Uso do ChatGPT no trabalho: você sente orgulho dos resultados?
Um estudo sobre crianças e a valorização das ideias ajuda a refletir sobre nosso papel diante da inteligência artificial no escritório.

Imagine a seguinte situação: você está há meses trabalhando em um relatório importante sobre um novo projeto. O material demandou horas e mais horas de dedicação, mas o resultado valeu a pena. Está detalhado, robusto, com insights estratégicos e conclusões que ajudam a orientar decisões relevantes para a empresa.
Só que tem um detalhe: você não fez tudo só. Na verdade, essas páginas não estariam prontas se não fosse pela ajuda de alguém – ou, melhor dizendo, de algo. Um agente de inteligência artificial.
Nesse cenário em que cada uma das etapas contou com um “toque” tecnológico, ainda dá para sentir orgulho do resultado final? Ou a sensação é de frustração ou de mérito diluído, uma vez que a criação não partiu exclusivamente do esforço humano?
Veja bem, a pergunta não é uma provocação para descredibilizar o avanço da tecnologia ou diminuir o valor da ação humana. Trata-se de um dilema que, aos poucos, começa a aparecer nesse novo ambiente em que o ChatGPT e outros recursos similares se tornaram mais do que colegas de trabalho: eles viraram parte do cotidiano corporativo, são essenciais para executar tarefas complexas e acelerar processos criativos.
E é aí que vem a minha pergunta: se orgulho é um sentimento de satisfação diante de um resultado que reconhecemos como fruto das nossas capacidades, como nos sentimos quando esse resultado foi construído em parceria com uma máquina?
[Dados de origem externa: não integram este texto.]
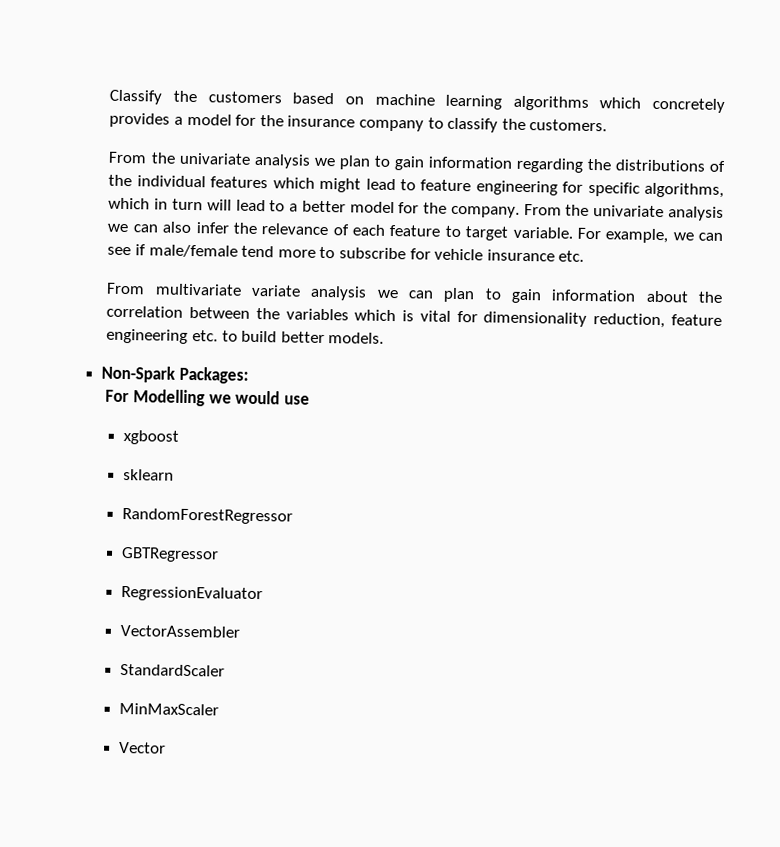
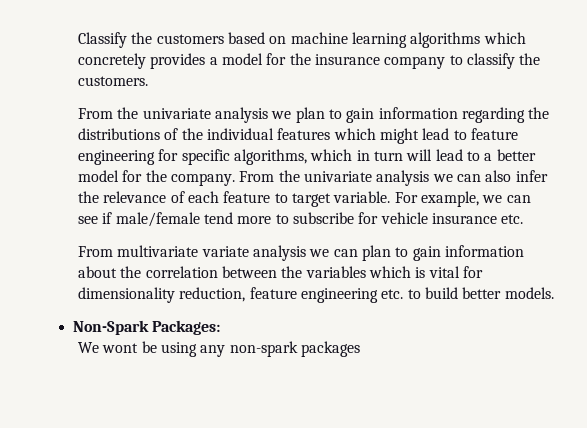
- For Modelling we would use
- xgboost
- sklearn
- RandomForestRegressor
- GBTRegressor
- RegressionEvaluator
- VectorAssembler
- StandardScaler
- MinMaxScaler
- Vector
+ We wont be using any non-spark packages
Mais ainda: se a IA realizou boa parte do trabalho, temos direito de nos orgulhar de nossos feitos?
Minha resposta curta e direta é “sim”, mas vou explicar melhor com um caso de quando o ChatGPT nem existia em nossas vidas.
O estudo com crianças
Lá em 2013, foi publicado um artigo no jornal acadêmico Cognition sobre o que crianças entre 4 e 6 anos valorizavam em criações artísticas. Um dos experimentos foi o seguinte: elas tinham de fazer dois desenhos com a ajuda de uma pessoa adulta. Em uma das vezes, a criança deveria sugerir como usar os recortes de papel para criar uma figura; na outra, ela tinha de executar a ideia dada pelo adulto.
Feito isso, elas tinham de escolher qual desenho levar para casa: o que elas tinham pensado e orientado na elaboração ou o que tinham executado a partir do comando de alguém.
À primeira vista, pode parecer que isso não tem nada a ver com a minha pergunta inicial, mas preste atenção no resultado. De acordo com o estudo, crianças, principalmente as de 6 anos, valorizam mais quem deu a ideia do que quem a executou.
Isso porque, em geral, elas escolhiam os desenhos que refletiam sua própria ideia, em vez de aqueles nos quais tinham investido mais tempo e esforço colando as figuras no papel. E isso me lembra muito a situação na qual estamos agora com nossos agentes de IA.
Na verdade, o artigo acadêmico me faz pensar em qual posição nós ocupamos nesse estudo: o da criança que pensa, imagina, elabora e sugere uma ideia ou da criança que faz algo que outra pessoa pensou e sugeriu? É aí que mora a resposta para o dilema do orgulho.
Mais do que uma simples fonte de satisfação, esse sentimento é fundamental para nos conectar com nossa vida profissional, encontrar motivação para seguir aprendendo e inovando, construir um propósito sólido na carreira. Quando ele não está presente, podemos cair no desengajamento, perder energia e até adoecer emocionalmente.
Entender essa dinâmica não significa que devemos “quebrar as máquinas”, banir o uso de IA ou qualquer coisa parecida. A questão, como disse, é saber a posição que ocupamos no processo de trabalho – e isso vale para qualquer função.
Da pessoa artista à engenheira, do Marketing ao Financeiro, todo campo de atuação carece de profissionais capazes de imaginar, conectar pontos e dar significado ao que fazem. Não delegue a criação de sentido, a visão crítica e a responsabilidade pelas escolhas à inteligência artificial. Preserve sua capacidade de pensar, sonhar e decidir com consciência e, no fim do dia, orgulhar-se de ter a autoria do que dá vida ao seu trabalho.